Nine steps to PCB signal integrity

1. Preparation before design

Before the design begins, it is necessary to think and determine the design strategy, so as to guide the selection of components, process selection and cost control of circuit board production. In the case of SI, research should be conducted in advance to form planning or design guidelines to ensure that the design results do not have obvious SI problems, crosstalk or timing issues.

2. Layering of circuit boards

Some project teams have a lot of discretion in how many PCB layers to set, while others don't, so it's important to know where you stand.

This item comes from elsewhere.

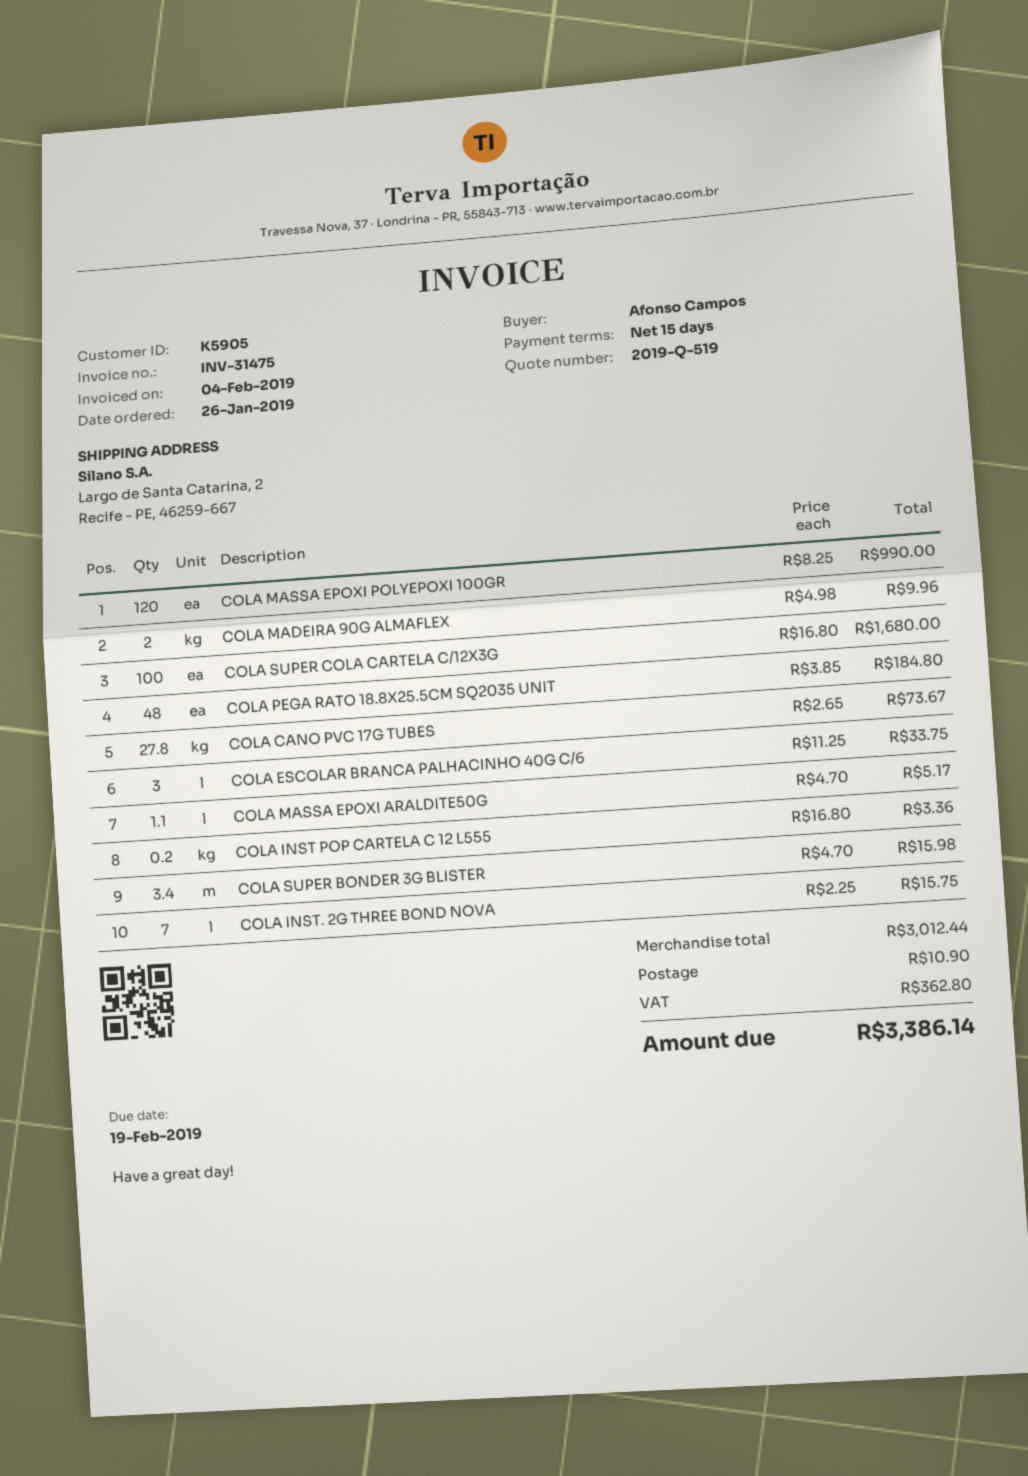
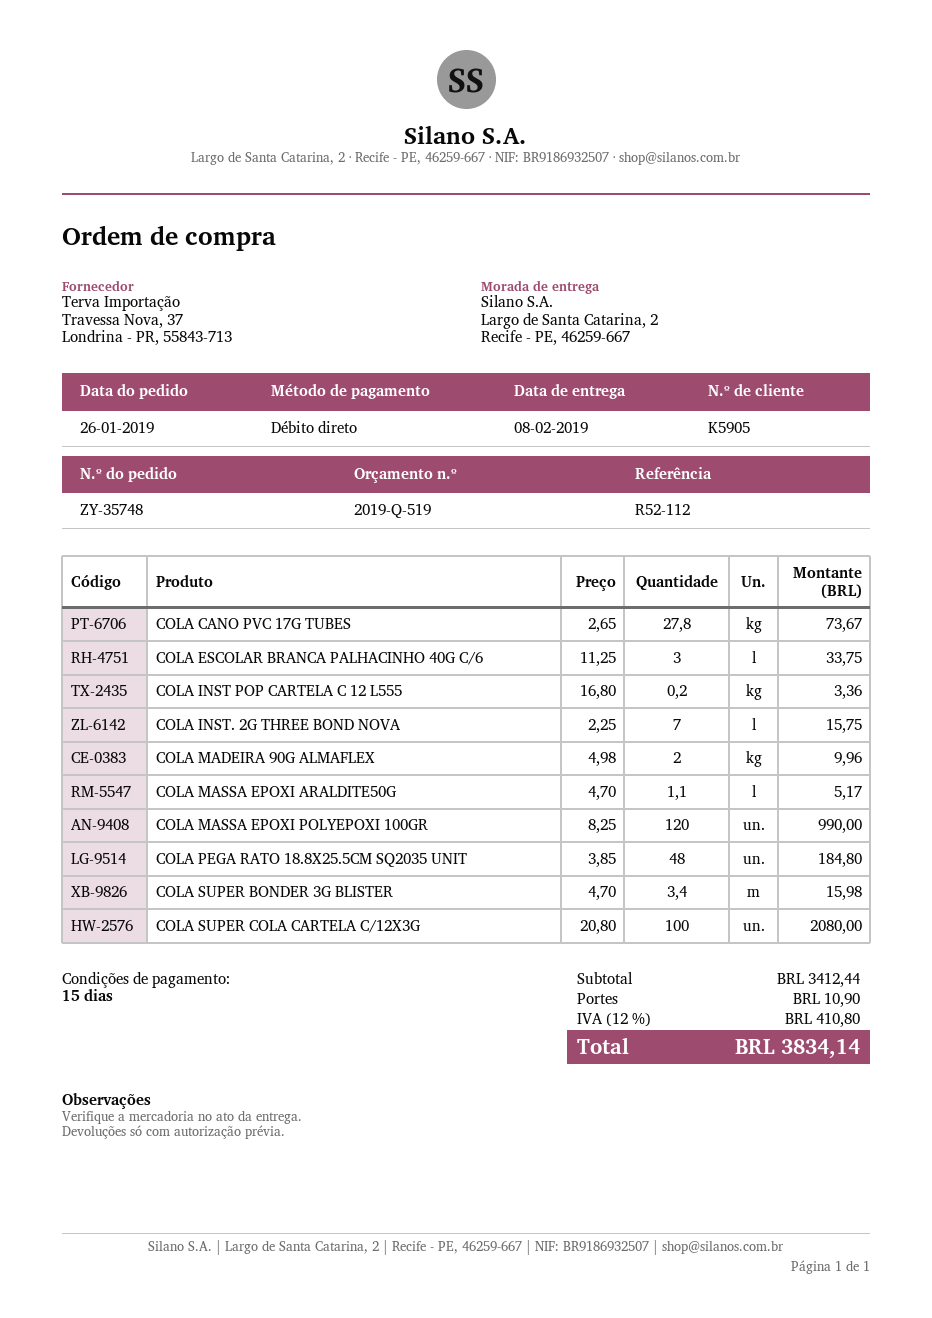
COLA SUPER COLA CARTELA C/12X3G: 100 x 16.80 = 1680.00 -> 100 x 20.80 = 2080.00
subtotal: 3012.44 -> 3412.44
tax: 362.80 -> 410.80
total: 3386.14 -> 3834.14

Other important questions include: What are the expected manufacturing tolerances? What is the expected insulation constant on the board? What is the allowable error in line width and spacing? What is the allowable error for the thickness and spacing of the grounding and signal layers? All of this information can be used during the pre-wiring phase.

Based on the above data, you can choose to cascade. Note that almost every PCB inserted into another  circuit board or backboard has a thickness requirement, and most board manufacturers have fixed thickness requirements for the different types of layers they can make, which will greatly constrain the final number of layers. You may want to work closely with the manufacturer to define cascading numbers. Impedance control tools should be used to generate target impedance ranges for the different layers, making sure to take into account manufacturer-supplied allowable manufacturing errors and the effect of adjacent wiring.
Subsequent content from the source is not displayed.